WORK TO BE COMPLETED. Find the word "separator" in the data, then copy each line where it is found.
━━━━━ DATA SUPPLIED ━━━━━
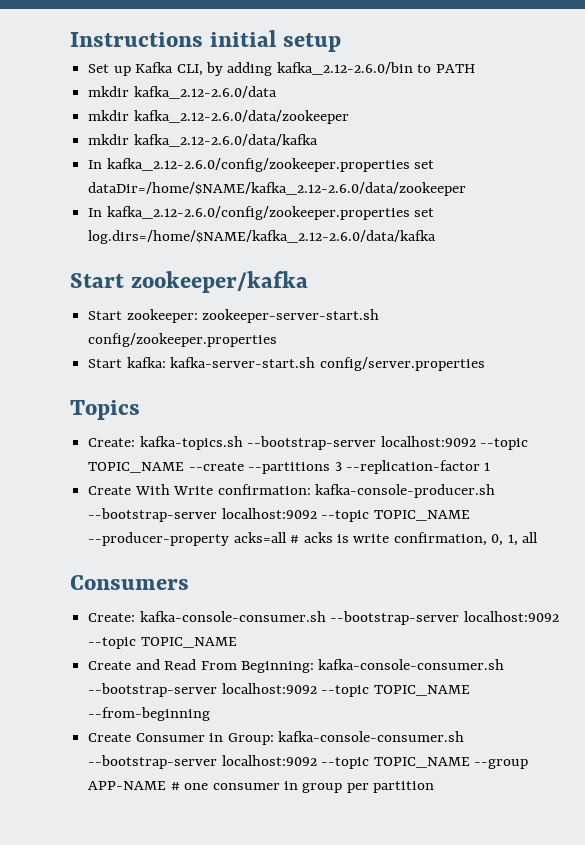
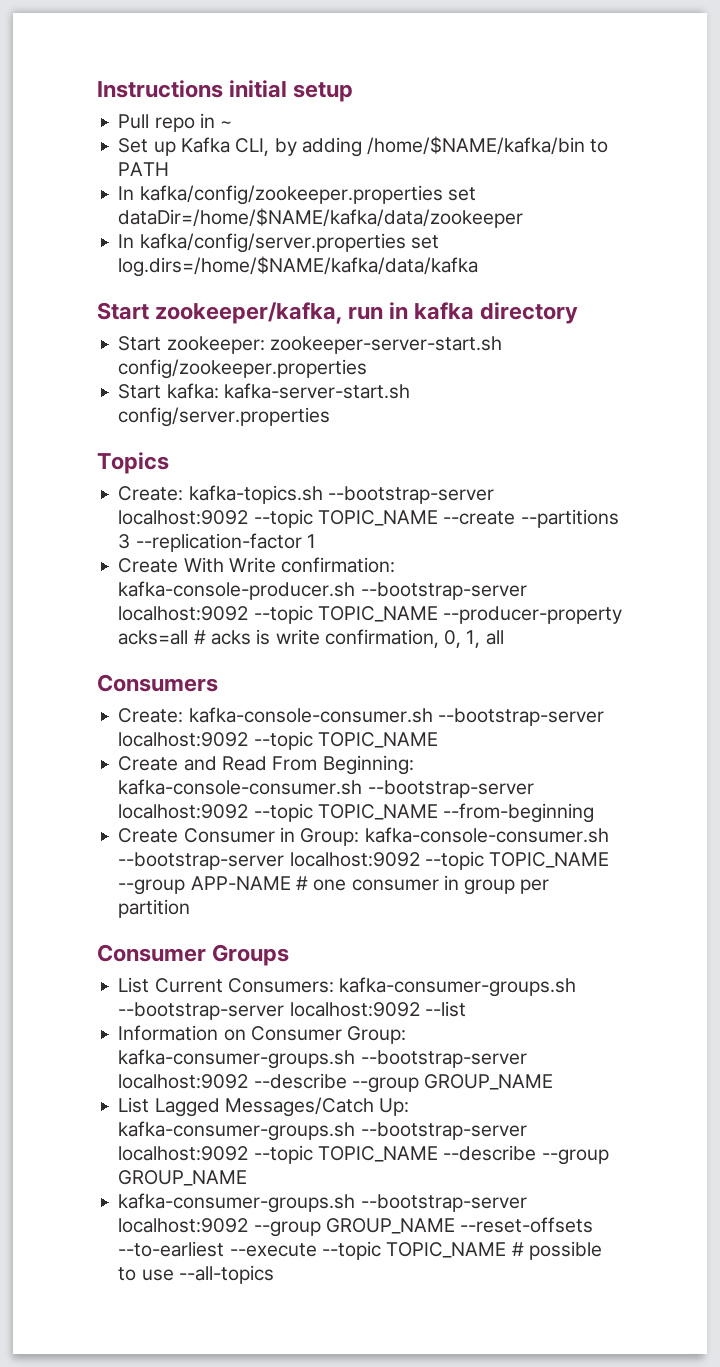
(342, 42) none -> [118,113,233,132] // Pull repo in ~
[276,62,413,75] kafka_2.12-2.6.0/bin -> [367,136,586,155] /home/$NAME/kafka/bin
[88,86,277,99] [88,110,349,124] [88,134,318,147] [88,158,435,172] [88,182,467,196] [88,206,435,220] [88,230,437,244] [70,271,309,293] mkdir kafka_2.12-2.6.0/data // mkdir kafka_2.12-2.6.0/data/zookeeper // mkdir kafka_2.12-2.6.0/data/kafka // In kafka_2.12-2.6.0/config/zookeeper.properties set dataDir=/home/$NAME/kafka_2.12-2.6.0/data/zookeeper // In kafka_2.12-2.6.0/config/zookeeper.properties set log.dirs=/home/$NAME/kafka_2.12-2.6.0/data/kafka // Start zookeeper/kafka -> [118,185,476,205] [118,208,524,228] [118,233,439,253] [118,256,479,277] [97,302,579,324] In kafka/config/zookeeper.properties set dataDir=/home/$NAME/kafka/data/zookeeper // In kafka/config/server.properties set log.dirs=/home/$NAME/kafka/data/kafka // Start zookeeper/kafka, run in kafka directory
(435, 787) none -> [97,944,290,966] [118,977,577,997] [118,1001,466,1020] [118,1025,407,1044] [118,1049,527,1069] [118,1073,554,1093] [118,1097,410,1117] [118,1121,527,1141] [118,1145,609,1165] [118,1170,248,1186] [118,1193,527,1213] [118,1217,594,1237] [118,1241,602,1260] [118,1265,274,1284] // Consumer Groups // List Current Consumers: kafka-consumer-groups.sh --bootstrap-server localhost:9092 --list // Information on Consumer Group: kafka-consumer-groups.sh --bootstrap-server localhost:9092 --describe --group GROUP_NAME // List Lagged Messages/Catch Up: kafka-consumer-groups.sh --bootstrap-server localhost:9092 --topic TOPIC_NAME --describe --group GROUP_NAME // kafka-consumer-groups.sh --bootstrap-server localhost:9092 --group GROUP_NAME --reset-offsets --to-earliest --execute --topic TOPIC_NAME # possible to use --all-topics

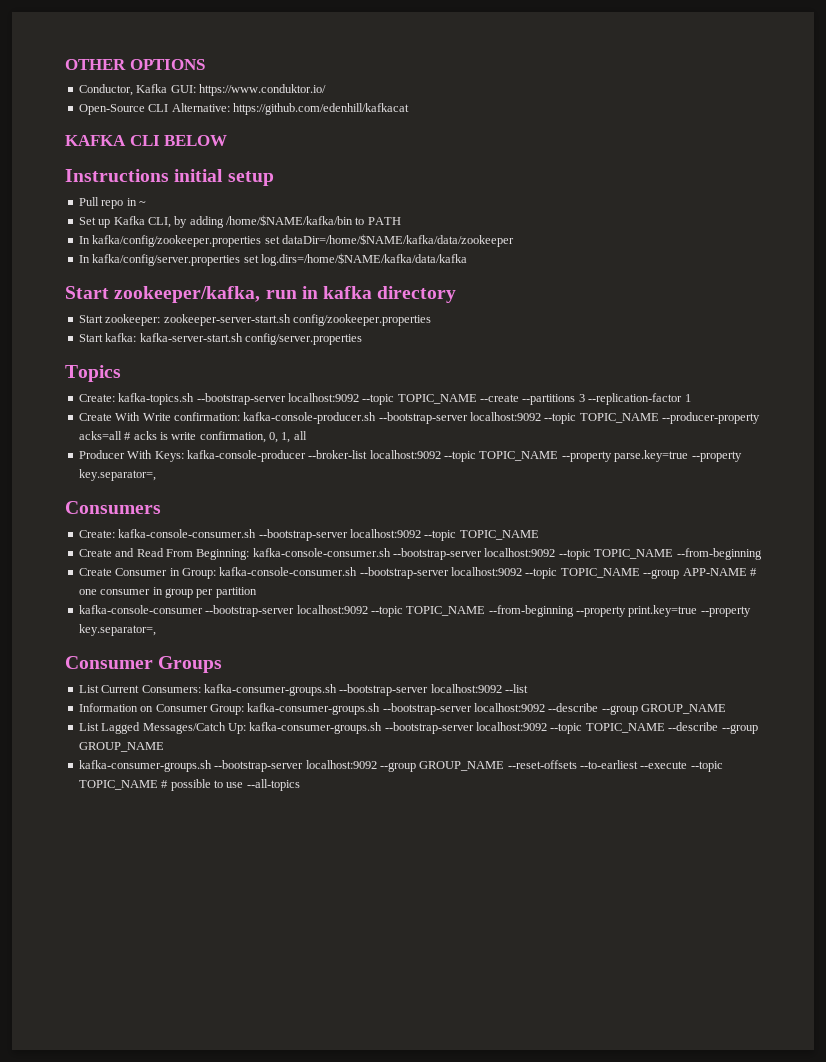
(97, 89) none -> [65,59,205,70] [78,84,326,96] [78,103,409,115] [65,135,228,146] OTHER OPTIONS // Conductor, Kafka GUI: https://www.conduktor.io/ // Open-Source CLI Alternative: https://github.com/edenhill/kafkacat // KAFKA CLI BELOW //
(504, 637) none -> [78,450,742,462] [78,469,156,481] // Producer With Keys: kafka-console-producer --broker-list localhost:9092 --topic TOPIC_NAME --property parse.key=true --property key.separator=,
(191, 908) none -> [78,605,751,617] [78,624,156,636] // kafka-console-consumer --bootstrap-server localhost:9092 --topic TOPIC_NAME --from-beginning --property print.key=true --property key.separator=,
━━━━━
SOLUTION TO THE PROBLEM.
(504, 637) none -> [78,450,742,462] [78,469,156,481] // Producer With Keys: kafka-console-producer --broker-list localhost:9092 --topic TOPIC_NAME --property parse.key=true --property key.separator=,
(191, 908) none -> [78,605,751,617] [78,624,156,636] // kafka-console-consumer --bootstrap-server localhost:9092 --topic TOPIC_NAME --from-beginning --property print.key=true --property key.separator=,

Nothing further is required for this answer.